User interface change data

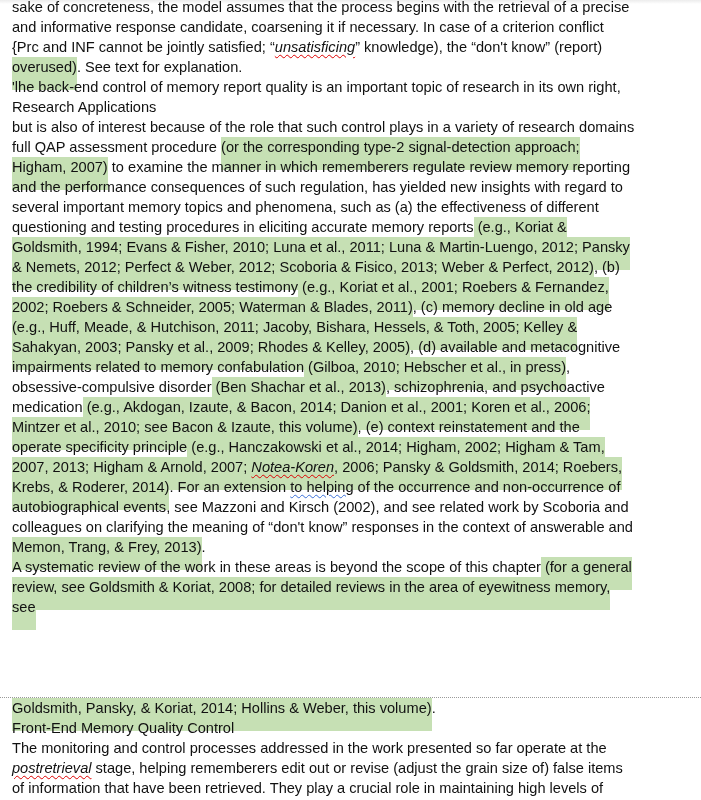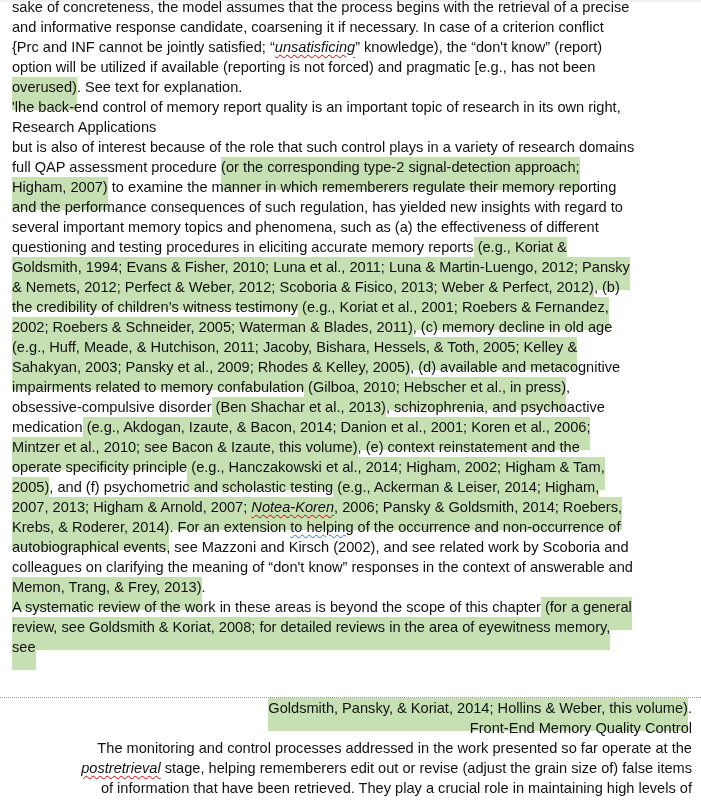--- a/index.html
+++ b/index.html
@@ -26,7 +26,6 @@
     <span class="line"><span class="">sake of concreteness, the model assumes that the process begins with the retrieval of a precise</span></span>
     <span class="line"><span class="">and informative response candidate, coarsening it if necessary. In case of a criterion conflict</span></span>
     <span class="line"><span class="">{Prc and INF cannot be jointly satisfied; “</span><span class="spell">unsatisficing</span><span class="">” knowledge), the “don't know” (report)</span></span>
-    <span class="line"><span class="">option will be utilized if available (reporting is not forced) and pragmatic [e.g., has not been</span></span>
     <span class="line"><span class="hl">overused)</span><span class="">. See text for explanation.</span></span>
     <span class="line"><span class="">'lhe back-end control of memory report quality is an important topic of research in its own right,</span></span>
     <span class="line"><span class="">Research Applications</span></span>

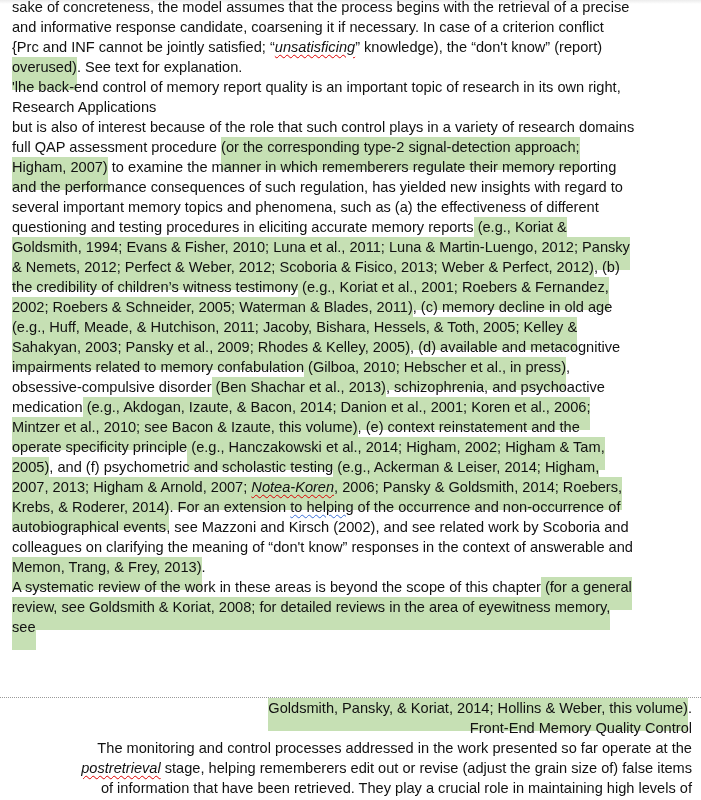--- a/index.html
+++ b/index.html
@@ -31,7 +31,7 @@
     <span class="line"><span class="">Research Applications</span></span>
     <span class="line"><span class="">but is also of interest because of the role that such control plays in a variety of research domains</span></span>
     <span class="line"><span class="">full QAP assessment procedure </span><span class="hl">(or the corresponding type-2 signal-detection approach;</span></span>
-    <span class="line"><span class="hl">Higham, 2007)</span><span class=""> to examine the manner in which rememberers regulate their memory reporting</span></span>
+    <span class="line"><span class="hl">Higham, 2007)</span><span class=""> to examine the manner in which rememberers regulate review memory reporting</span></span>
     <span class="line"><span class="">and the performance consequences of such regulation, has yielded new insights with regard to</span></span>
     <span class="line"><span class="">several important memory topics and phenomena, such as (a) the effectiveness of different</span></span>
     <span class="line"><span class="">questioning and testing procedures in eliciting accurate memory reports</span><span class="hl"> (e.g., Koriat &amp;</span></span>

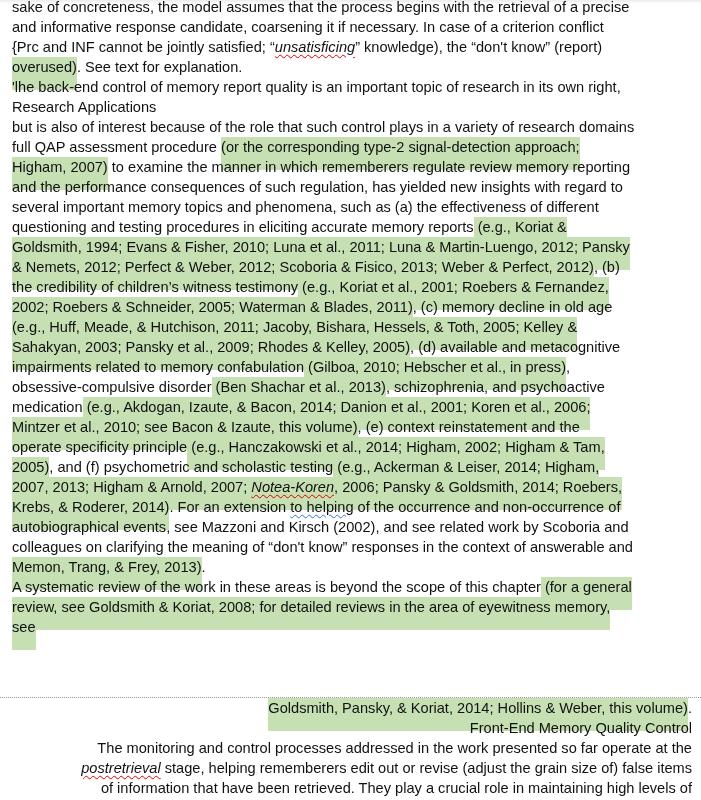--- a/index.html
+++ b/index.html
@@ -46,7 +46,6 @@
     <span class="line"><span class="">medication</span><span class="hl"> (e.g., Akdogan, Izaute, &amp; Bacon, 2014; Danion et al., 2001; Koren et al., 2006;</span></span>
     <span class="line"><span class="hl">Mintzer et al., 2010; see Bacon &amp; Izaute, this volume)</span><span class="">, (e) context reinstatement and the</span></span>
     <span class="line"><span class="">operate specificity principle</span><span class="hl"> (e.g., Hanczakowski et al., 2014; Higham, 2002; Higham &amp; Tam,</span></span>
-    <span class="line"><span class="hl">2005)</span><span class="">, and (f) psychometric and scholastic testing</span><span class="hl"> (e.g., Ackerman &amp; Leiser, 2014; Higham,</span></span>
     <span class="line"><span class="hl">2007, 2013; Higham &amp; Arnold, 2007; </span><span class="hl spell">Notea-Koren</span><span class="hl">, 2006; Pansky &amp; Goldsmith, 2014; Roebers,</span></span>
     <span class="line"><span class="hl">Krebs, &amp; Roderer, 2014)</span><span class="">. For an extension </span><span class="grammar">to helping</span><span class=""> of the occurrence and non-occurrence of</span></span>
     <span class="line"><span class="">autobiographical events, see Mazzoni and Kirsch (2002), and see related work by Scoboria and</span></span>

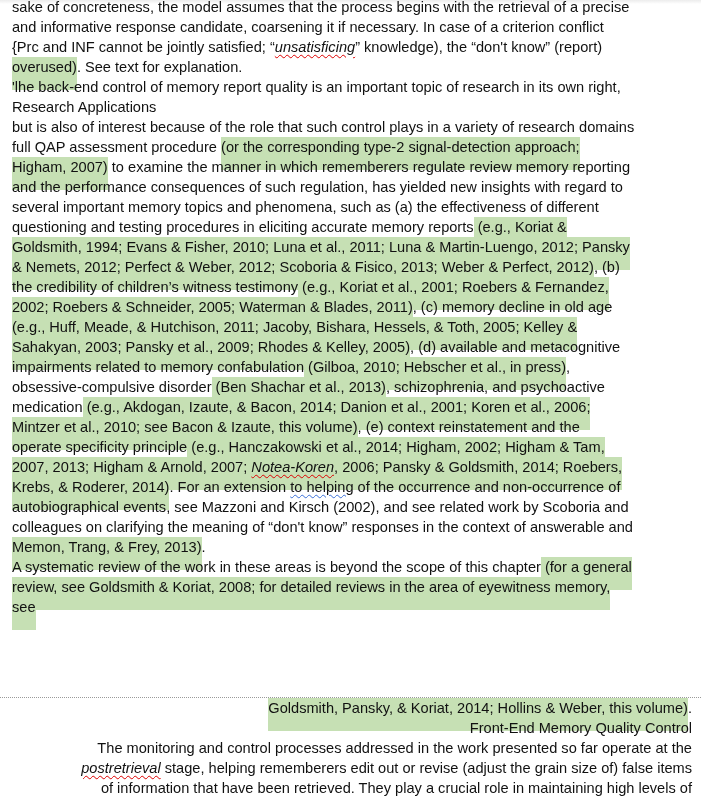--- a/index.html
+++ b/index.html
@@ -15,7 +15,7 @@
   .grammar { text-decoration: underline wavy #3a6fd8; text-decoration-thickness: 1px; text-underline-offset: 2px; }
   .pagebreak { position: absolute; left: 0; top: 697px; width: 701px; border-top: 1px dotted #9a9a9a; }
   .page2 { position: absolute; left: 12px; top: 698px; width: 680px;
-    font-family: "Liberation Sans", sans-serif; font-size: 14.6px; color: #111; line-height: 20px; text-align: right; }
+    font-family: "Liberation Sans", sans-serif; font-size: 14.6px; color: #111; line-height: 20px; }
 </style>
 </head>
 <body>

*Exercise brief*:
Extract every line above that contains the word "serif".

*Solved exercise*:
-    font-family: "Liberation Sans", sans-serif; font-size: 14.6px; color: #111; line-height: 20px; text-align: right; }
+    font-family: "Liberation Sans", sans-serif; font-size: 14.6px; color: #111; line-height: 20px; }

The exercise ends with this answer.